Again, we see the compounding effect. The original training data is outdated. The teacher model learns those outdated facts. The student model learns to reproduce the teacher’s outputs, including the outdated information. And if that student model is then used as a teacher for an even smaller model, or if it generates synthetic data for training other models, the outdated information propagates through generation after generation of AI systems.

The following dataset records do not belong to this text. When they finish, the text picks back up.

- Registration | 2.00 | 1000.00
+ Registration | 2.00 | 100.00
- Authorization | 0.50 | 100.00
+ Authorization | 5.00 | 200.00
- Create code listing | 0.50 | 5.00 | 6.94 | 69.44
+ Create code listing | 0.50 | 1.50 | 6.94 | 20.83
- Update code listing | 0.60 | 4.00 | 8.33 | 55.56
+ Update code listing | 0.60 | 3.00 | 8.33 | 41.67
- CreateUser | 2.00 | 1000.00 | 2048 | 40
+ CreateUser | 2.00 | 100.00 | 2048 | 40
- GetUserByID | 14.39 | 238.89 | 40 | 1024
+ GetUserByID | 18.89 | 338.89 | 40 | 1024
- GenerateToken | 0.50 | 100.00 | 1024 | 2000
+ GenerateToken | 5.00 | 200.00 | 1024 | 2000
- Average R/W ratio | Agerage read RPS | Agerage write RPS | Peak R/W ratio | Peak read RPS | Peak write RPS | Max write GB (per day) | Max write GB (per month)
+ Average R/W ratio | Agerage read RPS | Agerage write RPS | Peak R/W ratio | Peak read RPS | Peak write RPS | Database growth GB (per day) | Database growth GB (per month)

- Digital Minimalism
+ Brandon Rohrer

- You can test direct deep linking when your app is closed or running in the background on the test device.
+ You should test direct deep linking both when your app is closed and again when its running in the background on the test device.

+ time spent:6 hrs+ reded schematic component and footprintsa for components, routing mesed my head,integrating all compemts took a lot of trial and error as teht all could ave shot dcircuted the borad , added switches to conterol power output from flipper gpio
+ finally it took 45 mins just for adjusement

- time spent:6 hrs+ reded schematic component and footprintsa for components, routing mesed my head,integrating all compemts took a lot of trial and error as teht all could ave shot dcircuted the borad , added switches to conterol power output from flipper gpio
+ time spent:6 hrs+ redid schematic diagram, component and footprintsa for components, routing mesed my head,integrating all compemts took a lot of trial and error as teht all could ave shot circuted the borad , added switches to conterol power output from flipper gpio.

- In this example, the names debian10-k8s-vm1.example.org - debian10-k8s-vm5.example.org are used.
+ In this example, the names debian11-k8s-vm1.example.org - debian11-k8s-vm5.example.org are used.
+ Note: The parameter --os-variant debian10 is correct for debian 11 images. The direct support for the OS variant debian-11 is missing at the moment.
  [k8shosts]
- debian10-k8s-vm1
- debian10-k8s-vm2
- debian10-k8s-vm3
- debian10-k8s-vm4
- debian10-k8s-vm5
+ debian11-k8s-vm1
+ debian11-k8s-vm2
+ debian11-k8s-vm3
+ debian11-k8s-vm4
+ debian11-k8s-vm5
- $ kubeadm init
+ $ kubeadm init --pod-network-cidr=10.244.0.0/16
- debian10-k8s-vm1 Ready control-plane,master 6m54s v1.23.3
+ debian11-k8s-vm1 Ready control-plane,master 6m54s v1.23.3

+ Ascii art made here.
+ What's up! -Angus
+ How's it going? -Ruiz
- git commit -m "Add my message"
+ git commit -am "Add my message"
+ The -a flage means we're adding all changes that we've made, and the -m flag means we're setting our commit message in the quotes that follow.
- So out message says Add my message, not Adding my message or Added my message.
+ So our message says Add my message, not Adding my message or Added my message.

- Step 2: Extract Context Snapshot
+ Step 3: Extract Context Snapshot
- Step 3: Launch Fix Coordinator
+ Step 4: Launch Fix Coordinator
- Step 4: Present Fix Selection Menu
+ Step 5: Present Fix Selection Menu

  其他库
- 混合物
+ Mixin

Dataset Pollution: The Ecosystem-Wide Problem
The real nightmare scenario is “dataset pollution” — when errors, outdated information, or biases from one dataset spread throughout the AI research ecosystem. Here’s how it happens:
1. Dataset A (containing some outdated medical facts) is widely used because it’s publicly available and well-known
2. Many models are trained on Dataset A, learning its outdated facts
3. Those models generate synthetic datasets B, C, D, etc., all carrying the same outdated information
4. Researchers create new datasets E, F, G by combining or augmenting existing datasets, mixing in the already-polluted data
5. New models trained on any of these datasets inherit the outdated information
6. The cycle repeats
The frightening part is that this pollution can be invisible. Researchers using Dataset E might have no idea that it contains outdated information ultimately traced back to Dataset A from five years ago. They see a large, comprehensive dataset and assume it’s accurate. They train a model on it, the model performs well on benchmarks (which may themselves be outdated), and it gets deployed.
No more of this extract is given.